__Problem to work on__: Where the records below begin, start copying, and stop after the line that contains "- Drives eric.py"; reproduce every line exactly but omit pictures.

Version comparison data
[Start of Attachment]

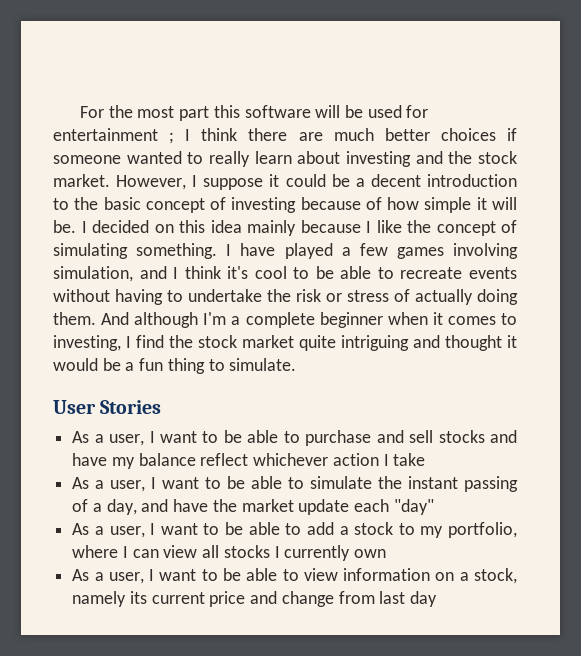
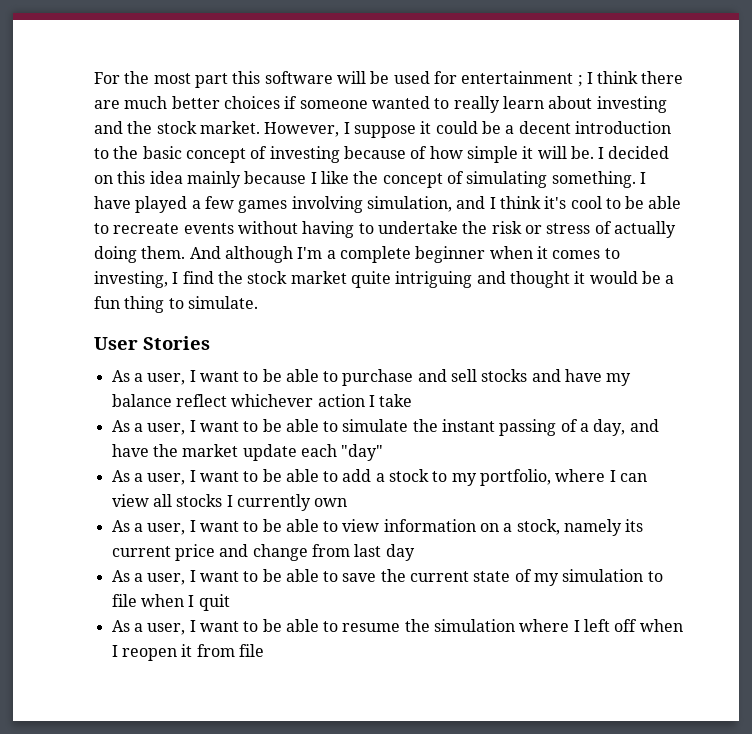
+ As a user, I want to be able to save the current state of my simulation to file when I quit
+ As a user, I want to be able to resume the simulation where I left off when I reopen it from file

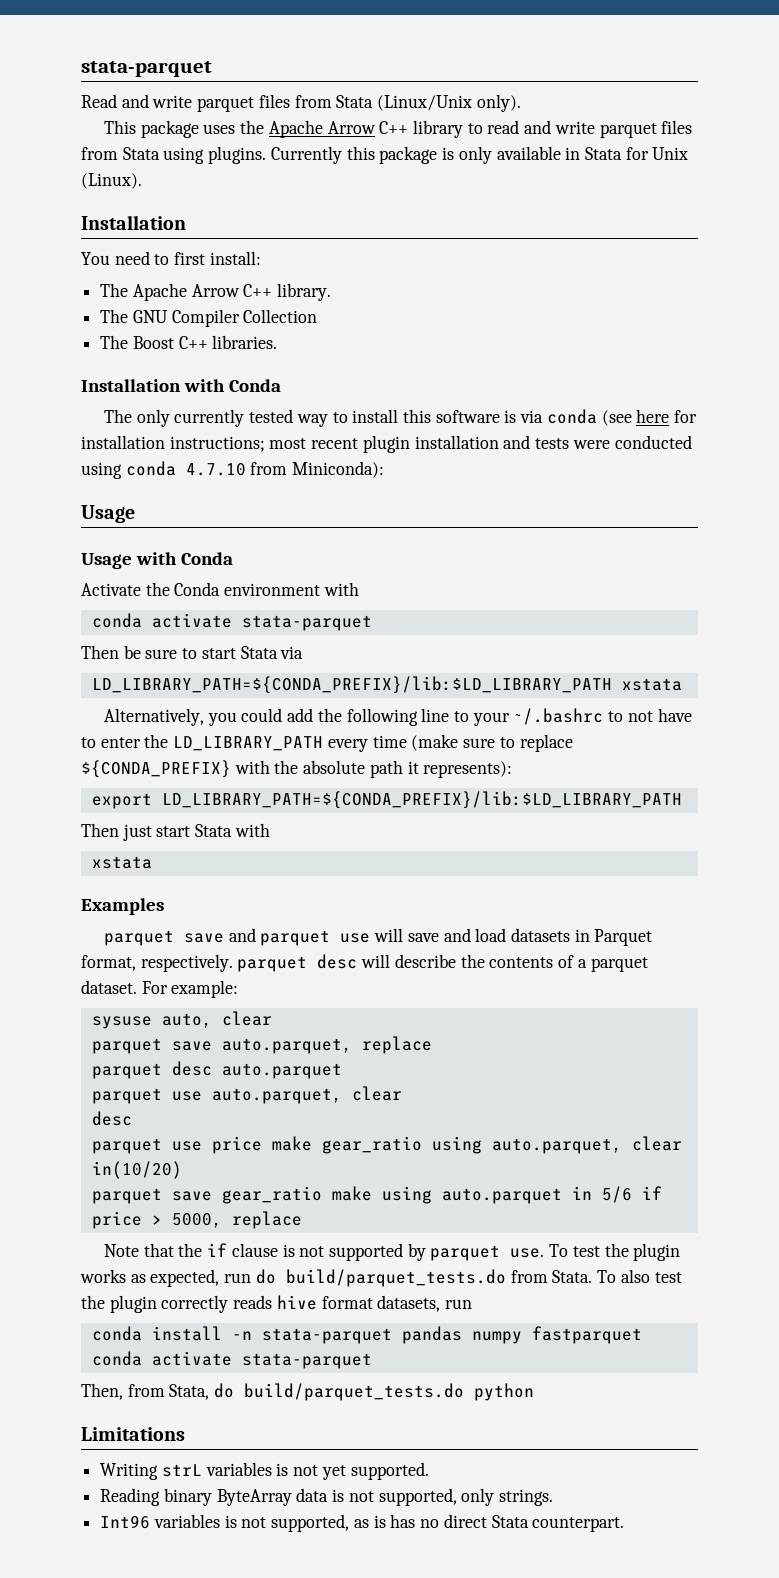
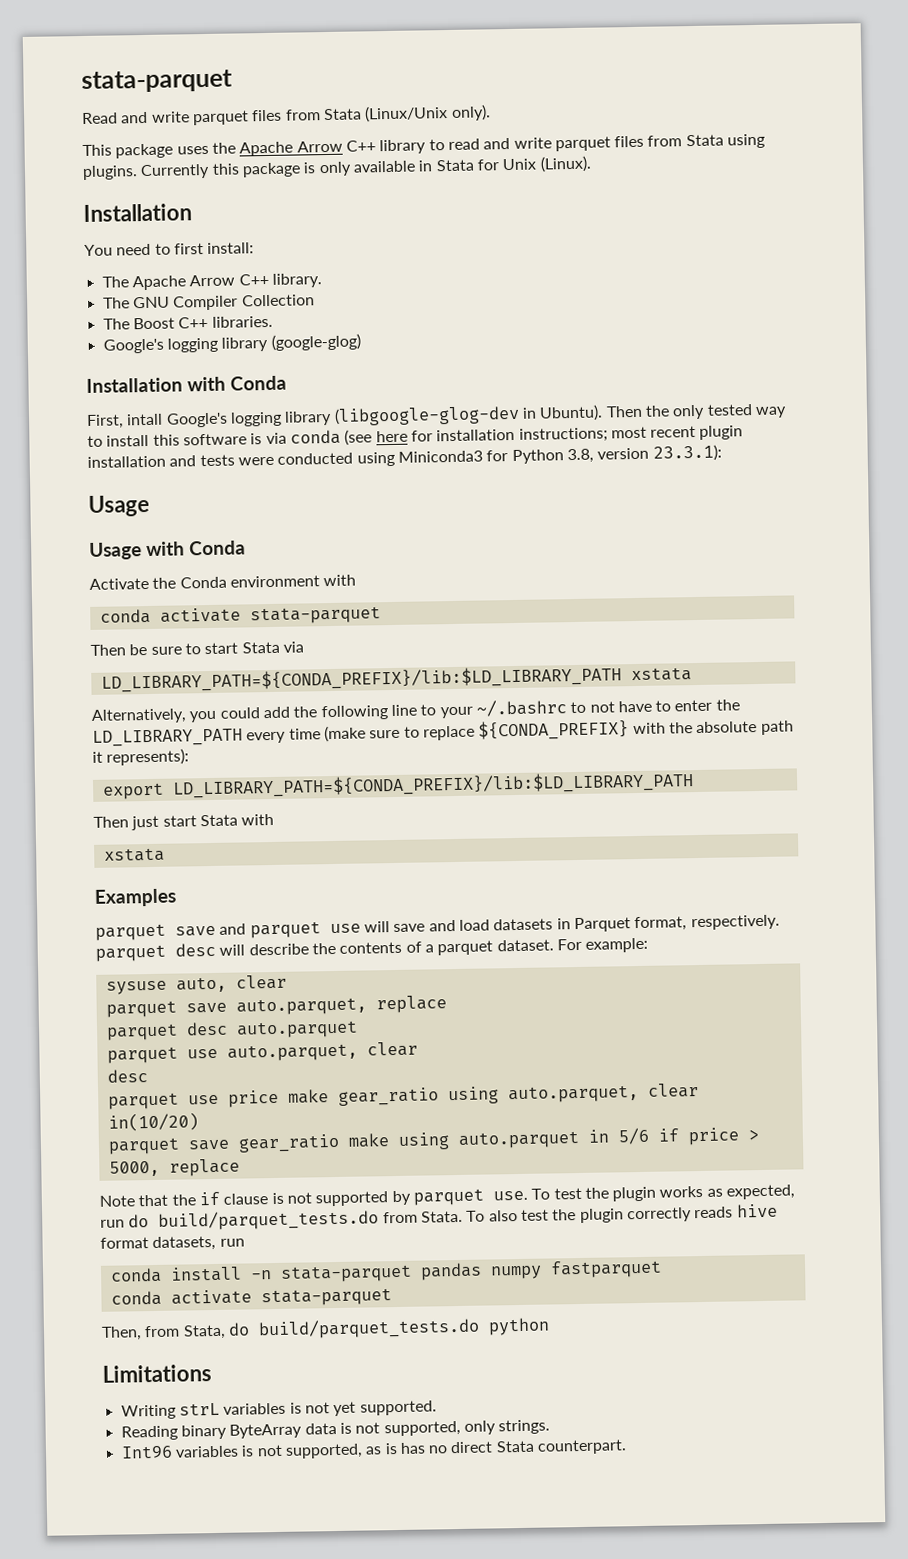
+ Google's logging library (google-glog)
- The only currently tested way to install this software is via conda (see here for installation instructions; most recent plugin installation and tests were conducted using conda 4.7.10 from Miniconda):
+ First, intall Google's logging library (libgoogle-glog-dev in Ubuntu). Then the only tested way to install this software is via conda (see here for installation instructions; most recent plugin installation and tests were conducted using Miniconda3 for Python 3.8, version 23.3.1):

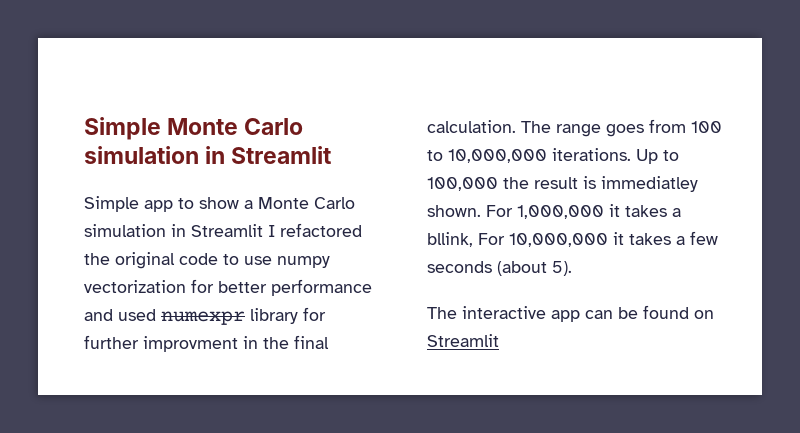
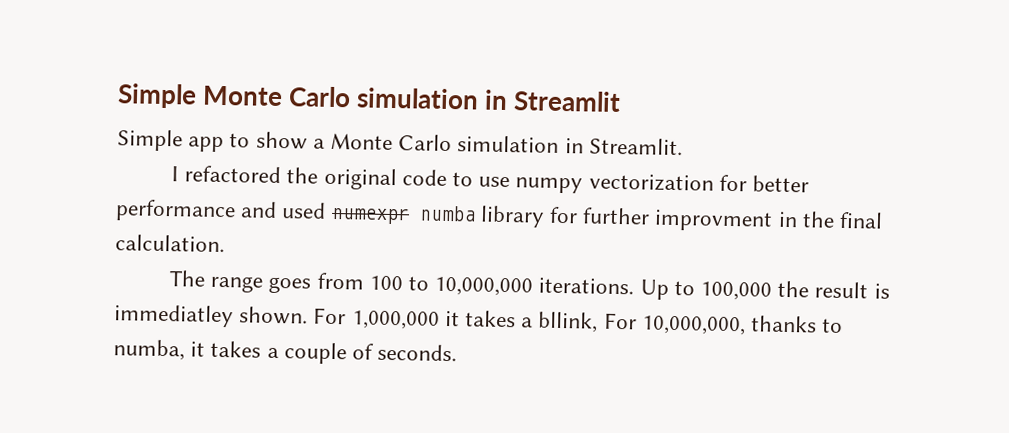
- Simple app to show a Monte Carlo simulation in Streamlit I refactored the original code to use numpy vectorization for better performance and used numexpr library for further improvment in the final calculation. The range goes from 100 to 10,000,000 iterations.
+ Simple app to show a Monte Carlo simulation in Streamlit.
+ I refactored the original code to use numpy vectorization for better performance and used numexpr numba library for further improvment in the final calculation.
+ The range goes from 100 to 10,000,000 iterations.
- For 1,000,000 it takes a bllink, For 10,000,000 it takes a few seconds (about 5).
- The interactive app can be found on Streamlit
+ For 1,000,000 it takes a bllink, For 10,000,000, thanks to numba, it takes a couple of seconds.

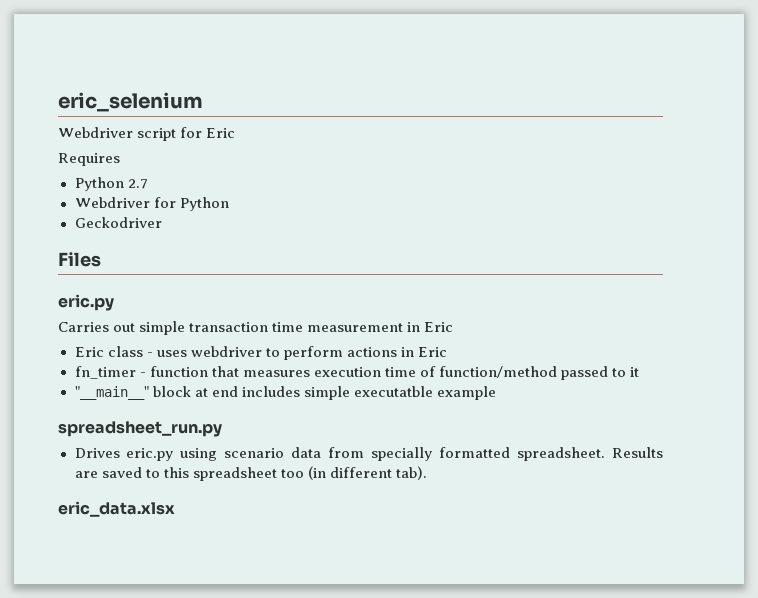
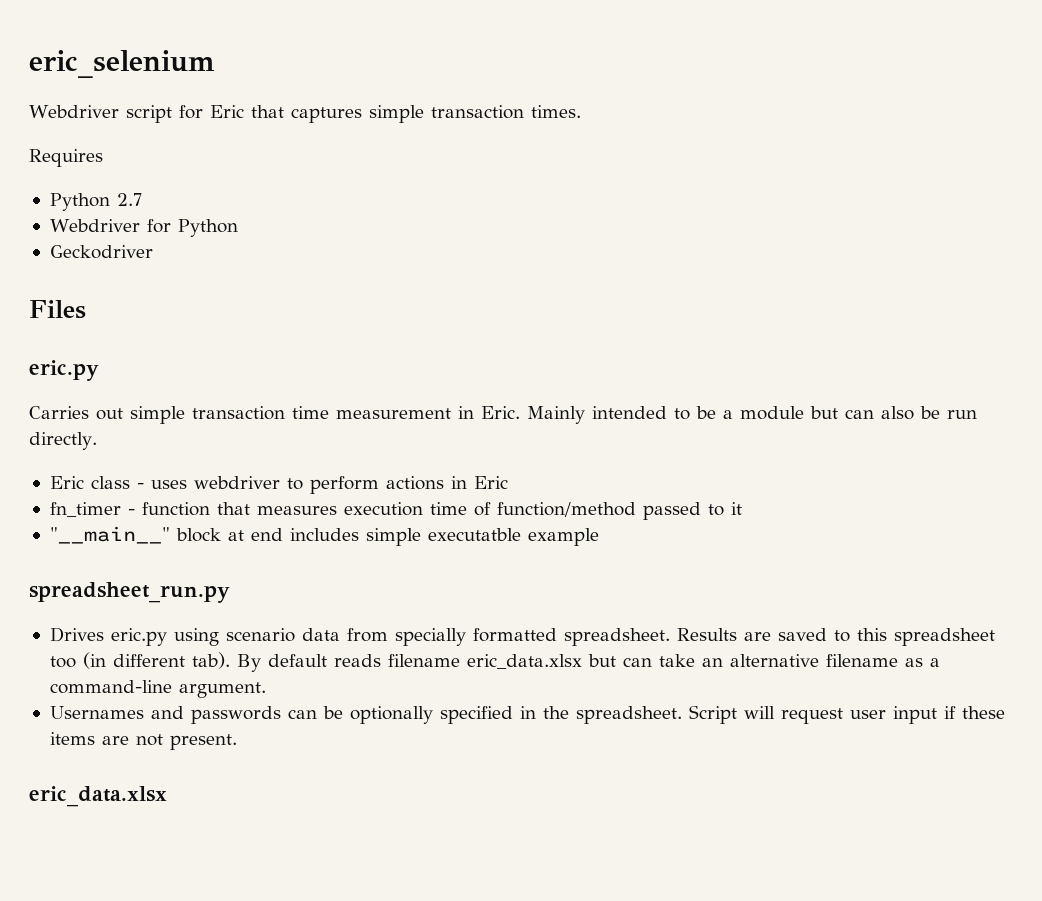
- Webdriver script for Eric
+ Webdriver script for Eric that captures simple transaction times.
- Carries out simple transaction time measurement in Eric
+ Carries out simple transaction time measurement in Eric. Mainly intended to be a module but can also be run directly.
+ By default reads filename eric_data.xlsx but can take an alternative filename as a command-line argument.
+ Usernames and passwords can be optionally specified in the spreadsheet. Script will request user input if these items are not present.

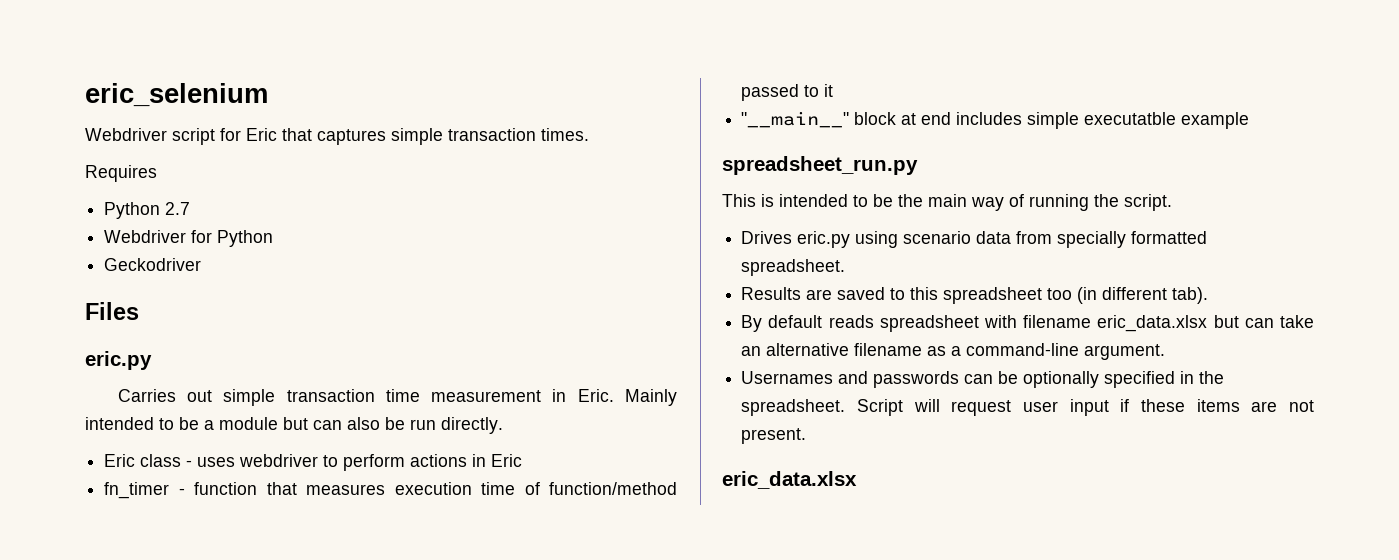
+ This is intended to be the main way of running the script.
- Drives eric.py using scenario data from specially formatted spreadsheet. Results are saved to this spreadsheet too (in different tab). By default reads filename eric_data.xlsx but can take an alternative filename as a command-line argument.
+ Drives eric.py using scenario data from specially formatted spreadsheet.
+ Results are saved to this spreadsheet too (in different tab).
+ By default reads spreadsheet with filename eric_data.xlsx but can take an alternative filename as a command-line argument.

[End of Attachment]

__Response to the task__:
+ As a user, I want to be able to save the current state of my simulation to file when I quit
+ As a user, I want to be able to resume the simulation where I left off when I reopen it from file

+ Google's logging library (google-glog)
- The only currently tested way to install this software is via conda (see here for installation instructions; most recent plugin installation and tests were conducted using conda 4.7.10 from Miniconda):
+ First, intall Google's logging library (libgoogle-glog-dev in Ubuntu). Then the only tested way to install this software is via conda (see here for installation instructions; most recent plugin installation and tests were conducted using Miniconda3 for Python 3.8, version 23.3.1):

- Simple app to show a Monte Carlo simulation in Streamlit I refactored the original code to use numpy vectorization for better performance and used numexpr library for further improvment in the final calculation. The range goes from 100 to 10,000,000 iterations.
+ Simple app to show a Monte Carlo simulation in Streamlit.
+ I refactored the original code to use numpy vectorization for better performance and used numexpr numba library for further improvment in the final calculation.
+ The range goes from 100 to 10,000,000 iterations.
- For 1,000,000 it takes a bllink, For 10,000,000 it takes a few seconds (about 5).
- The interactive app can be found on Streamlit
+ For 1,000,000 it takes a bllink, For 10,000,000, thanks to numba, it takes a couple of seconds.

- Webdriver script for Eric
+ Webdriver script for Eric that captures simple transaction times.
- Carries out simple transaction time measurement in Eric
+ Carries out simple transaction time measurement in Eric. Mainly intended to be a module but can also be run directly.
+ By default reads filename eric_data.xlsx but can take an alternative filename as a command-line argument.
+ Usernames and passwords can be optionally specified in the spreadsheet. Script will request user input if these items are not present.

+ This is intended to be the main way of running the script.
- Drives eric.py using scenario data from specially formatted spreadsheet. Results are saved to this spreadsheet too (in different tab). By default reads filename eric_data.xlsx but can take an alternative filename as a command-line argument.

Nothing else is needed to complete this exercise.